Quinn smiled tiredly as Rachel accepted her hand up, and when they were both on their feet, they grasped forearms. Now that they were up close and not trying to kill each other, Rachel could see Quinn's mark. The tattoo that identified her as an assassin was inked right below her wrist at the base of her thumb.

"Let me guess, yours was anonymous too?" Quinn asked dryly when they had released each other. Rachel nodded. "Guess they're not entirely stupid after all. Good, that'll make this more interesting."

She grinned in a way that reminded Rachel of a striped cat from Wonderland, but Rachel couldn't help but smile back.

/

It turned out that making anonymous contracts was the only intelligent thing their mark had done, because he had left one hell of a paper trail in his wake.

They quickly tracked him down as one of the heads in a big business in the city, with an ego the size of a mansion and a brain the size of a grain of sand.

He was almost making this too easy.

Finding his address wasn't difficult in the slightest, and it was easy enough to draw up a plan for finishing the job they'd started not two weeks before.

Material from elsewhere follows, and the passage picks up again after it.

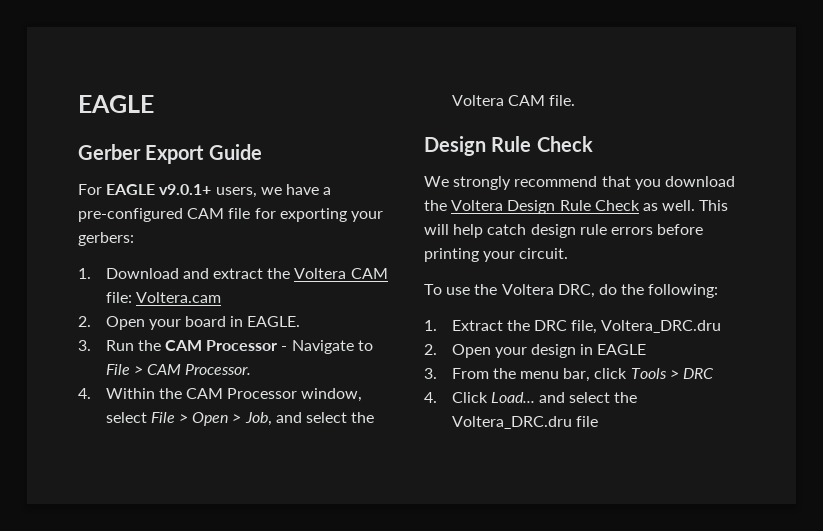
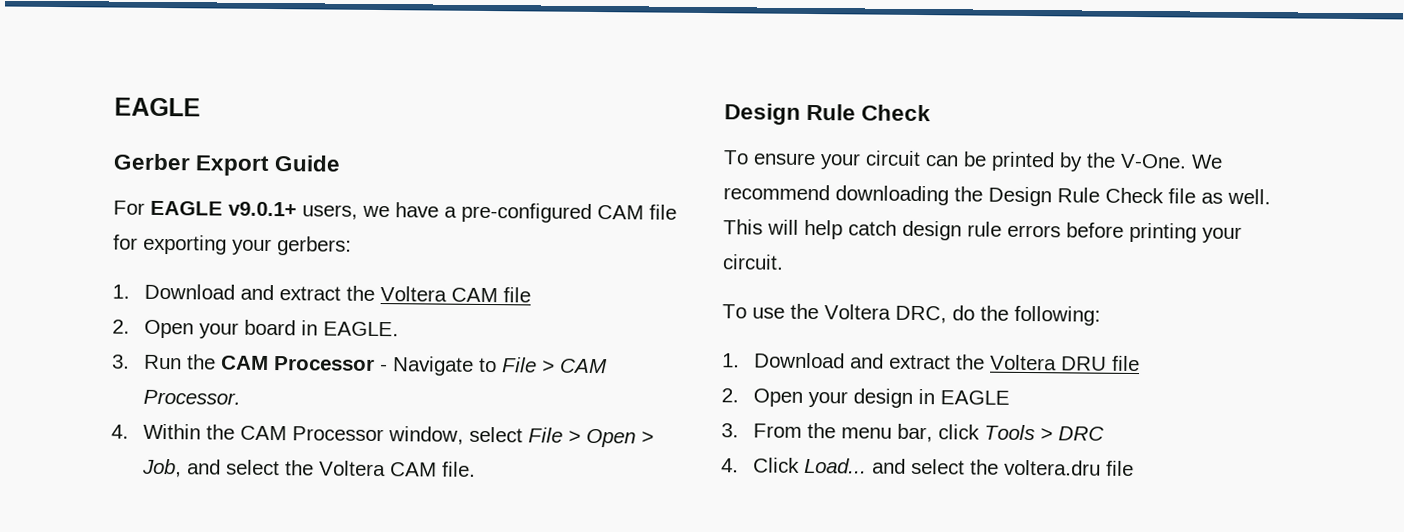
[105,292,221,303] file: Voltera.cam -> [502,287,531,303] file
[424,176,735,190] [424,200,640,214] We strongly recommend that you download the Voltera Design Rule Check -> [723,150,1223,172] [723,184,1196,207] To ensure your circuit can be printed by the V-One. We recommend downloading the Design Rule Check file
[451,320,722,334] Extract the DRC file, Voltera_DRC.dru -> [753,352,1140,372] Download and extract the Voltera DRU file
[451,416,572,429] Voltera_DRC.dru -> [1003,459,1101,476] voltera.dru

Quinn was lounging on the corner of the man's apartment building when Rachel arrived, springing from rooftop to rooftop with ease. She grinned when she saw Rachel and sprang to her feet to sweep her into a hug.

"Nice of you to show up," she muttered in Rachel's ear before she pulled back, her grin stretching from one ear to the other.

"There were too many people around," Rachel said, tugging on her clothes to straighten them. "I had to wait until most of them cleared out." She frowned. "And don't I get a hello?"

Quinn smiled. "Hello."

Satisfied, Rachel smirked up at her. "For luck," she said, and kissed the confused look on Quinn's face.

/

The next morning, Sebastian Smyth's body was found hanging by an ankle by a rope from the front window of his apartment, a Heath Ledger Joker smile painted on his face and a note pinned to his chest that read, 'You don't double-cross assassins,'with the assassin symbol neatly drawn under the signatures of Light and Eagle.


This is my favorite of my entries.

I originally intended to write this a la the Assassin's Creed franchise, but then changed my mind. I wouldn't be opposed to writing the former at some point in the future, however, because this was fun as hell to write.